During this period a “blacklist” went into effect—a systematic process of denying employment not only to avowed Communists and those at least marginally sympathetic to the Party, but denying employment to those suspected of being sympathetic. It didn’t take a lot to get into trouble during this period. Being present at a meeting twenty years before was enough, certainly, but having someone say that you were present at a meeting twenty years before was also enough.

Interestingly enough, film noir was one of the most heavily impacted genres during the Red Scare. This might owe something to the fact that noir is a deeply subversive cinematic form. That’s not to say that musicals and Westerns weren’t affected by the HUAC witch hunt, but the ranks of those filmmakers who created and shaped classic noir were especially full of committed leftists, or idealistic freethinkers, or surly contrarians who looked on American culture and politics with a skeptical eye. In other words, these were the kind of people who made easy fodder for belligerent congressional hearings.

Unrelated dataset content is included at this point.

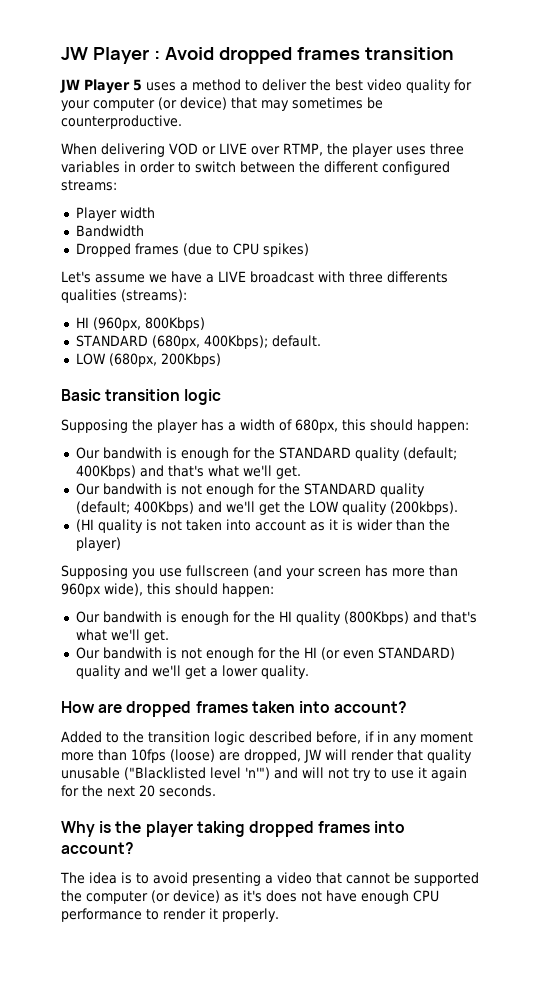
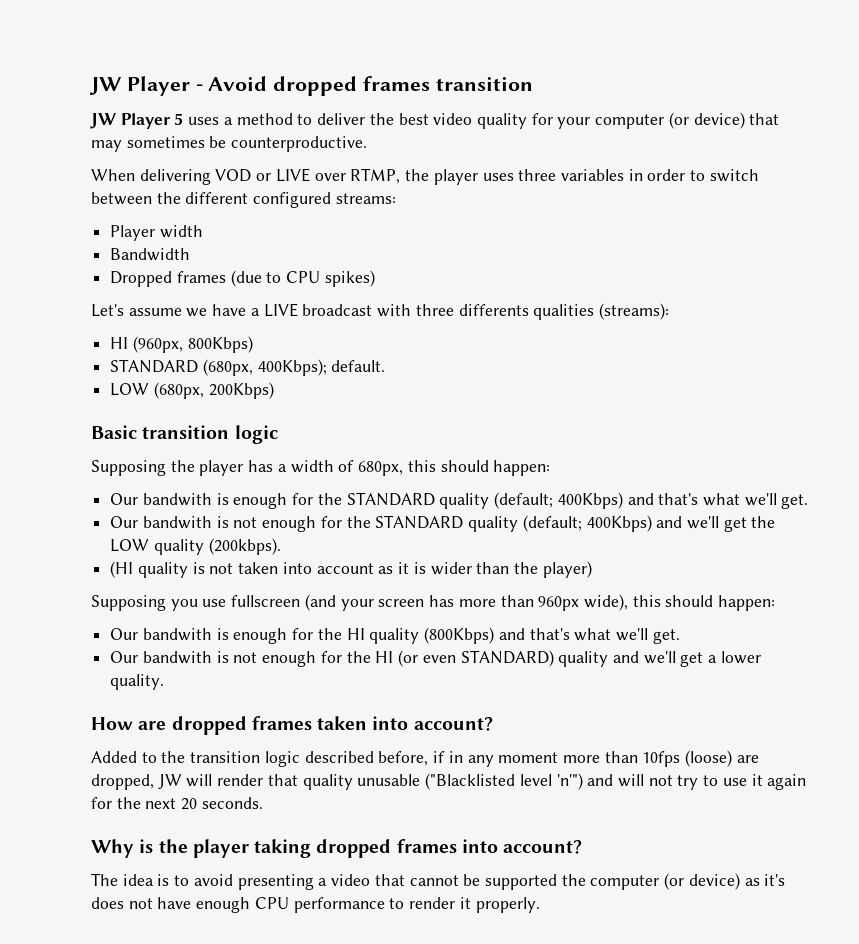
[61,47,160,64] JW Player : -> [89,76,203,96] JW Player -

The blacklist intensified as the forties gave way to the fifties. By the mid-fifties, the town had Red fever and dozens of actors, writers, producers, and directors were either openly barred from work or quietly shown the door. Finally, the blacklist was broken in 1960 when Kirk Douglas, at the height of his fame and influence, openly hired the blacklisted writer Dalton Trumbo.

There’s no way to know what the industry would have looked like if the blacklist had never happened. There’s no way to know what film noir would have looked like if the blacklist had never happened. In some ways, ironically, it helped create noir by adding to a general sense of unease and dissatisfaction in Hollywood and in the culture. It inspired some great movies (Pickup On South Street), some goofy but fun movies (The Woman On Pier 13, AKA I Married A Communist) and some wretched pieces of trash (I Was A Communist For The FBI).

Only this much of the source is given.